Die Grundlage für die Höhe der vorläufigen Leistung ergibt sich aus dem
Regelbedarf (§§ 41, 42, 28 SGB 12) EUR 345,-
Mehrbedarf 17 % (§§ 42, 30 SGB 12) EUR 58,65
Unterkunftsbedarf (§§ 42, 29 SGB 12) EUR 275,-
Pflegeversicherung EUR 13,69
abzüglich eigene Rente./. EUR 276,36
Summe EUR 415,98

Um nicht die Hauptsache (auch nur zeitweise) vorwegzunehmen, erscheint es dem erkennenden Senat angezeigt, eine Abrundung auf EUR 400,- durchzuführen, die sich im Bereich unterhalb von 4 % hält. Dabei hat der Senat berücksichtigt, dass im Regelsatz nunmehr auch Anteile für langlebige Wirtschaftsgüter enthalten sind.

Eine Beschränkung auf die Zeit ab 26. Juli 2005 (Tag der Antragstellung) und bis zum Ablauf des Folgemonats der Entscheidung berücksichtigt, dass Leistungen der Grundsicherung keine rentengleiche Dauerleistungen darstellen, sondern nur für bestimmte Bewilligungsabschnitte gewährt werden und unter dem Vorbehalt evtl.
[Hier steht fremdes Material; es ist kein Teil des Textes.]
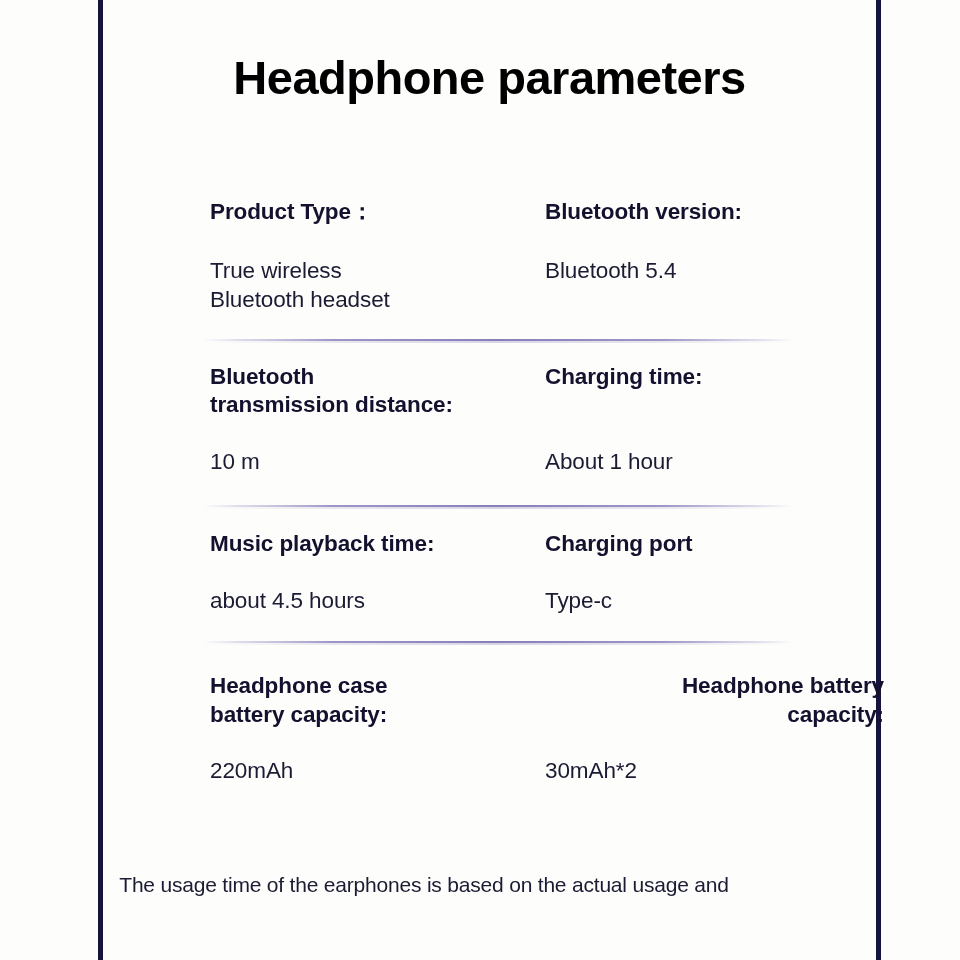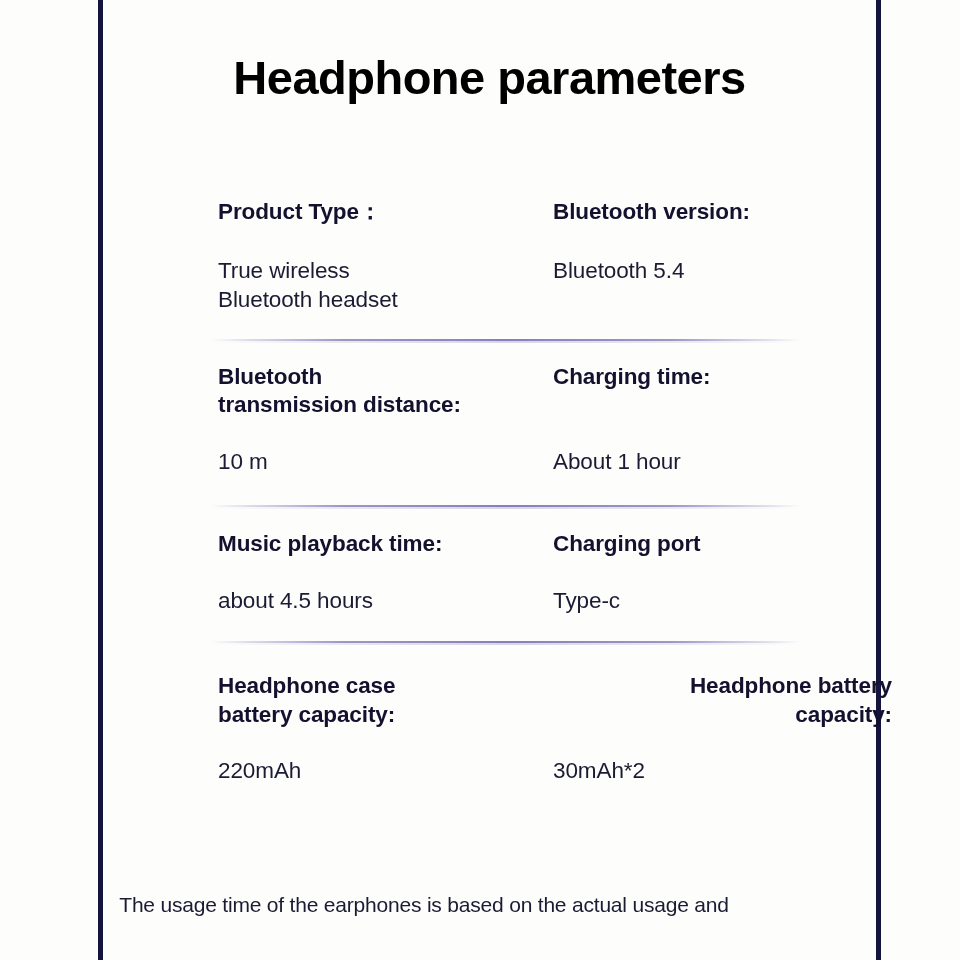"Product Type：" #spec-table { left: 16px -> 8px }
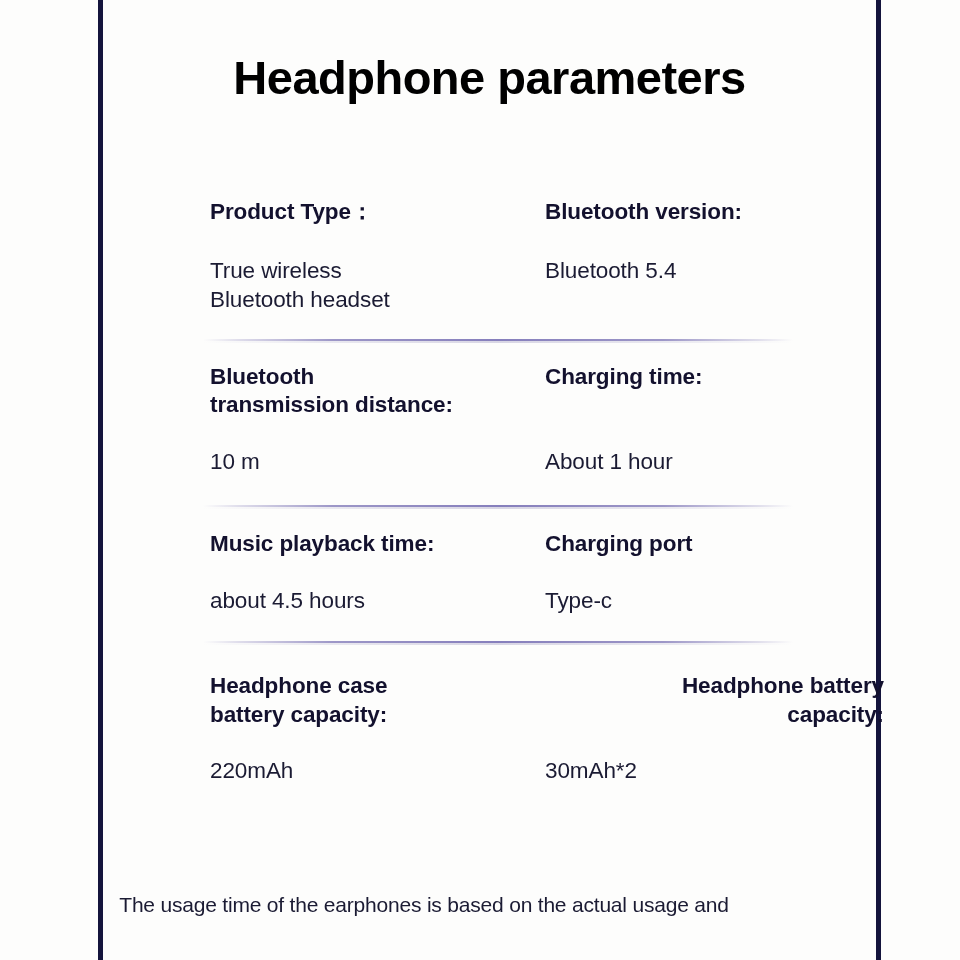"The usage time of the" #footnote { margin-top: 20px -> none }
Veränderungen und evtl. erforderlicher Überprüfungen stehen (vgl. Schellhorn, BSHG, 16. Auflage, § 4 RdNr. 46, BVerG 30.11.1966 – V C 29.66 = BVerwGE 25, 307, vom 18.1.1979 – 5 C 4/78 = BVerwGE 57,237, 26.9.1991 – 5 C 14/87 = BVerwGE 89,81). Eine (vorläufige) Verpflichtung des Antragsgegners bis zum rechtskräftigen Abschluss des Hauptsacheverfahrens (vgl. Meyer-Ladewig, SGG, 8. Auflage, § 86b RdNr. 19) kam deshalb nicht in Betracht. Insoweit war der Antrag des Antragstellers abzulehnen.

Die Kostenentscheidung folgt aus der entsprechenden Anwendung des § 193 SGG. Dabei war von einem weit überwiegenden Obsiegen des Antragstellers auszugehen, so dass keine Kostenquotelung in Betracht kam (Rechtsgedanke aus § 92 Abs. 2 Nr. 1 Zivilprozessordnung).

Dieser Beschluss ist unanfechtbar (§ 177 SGG).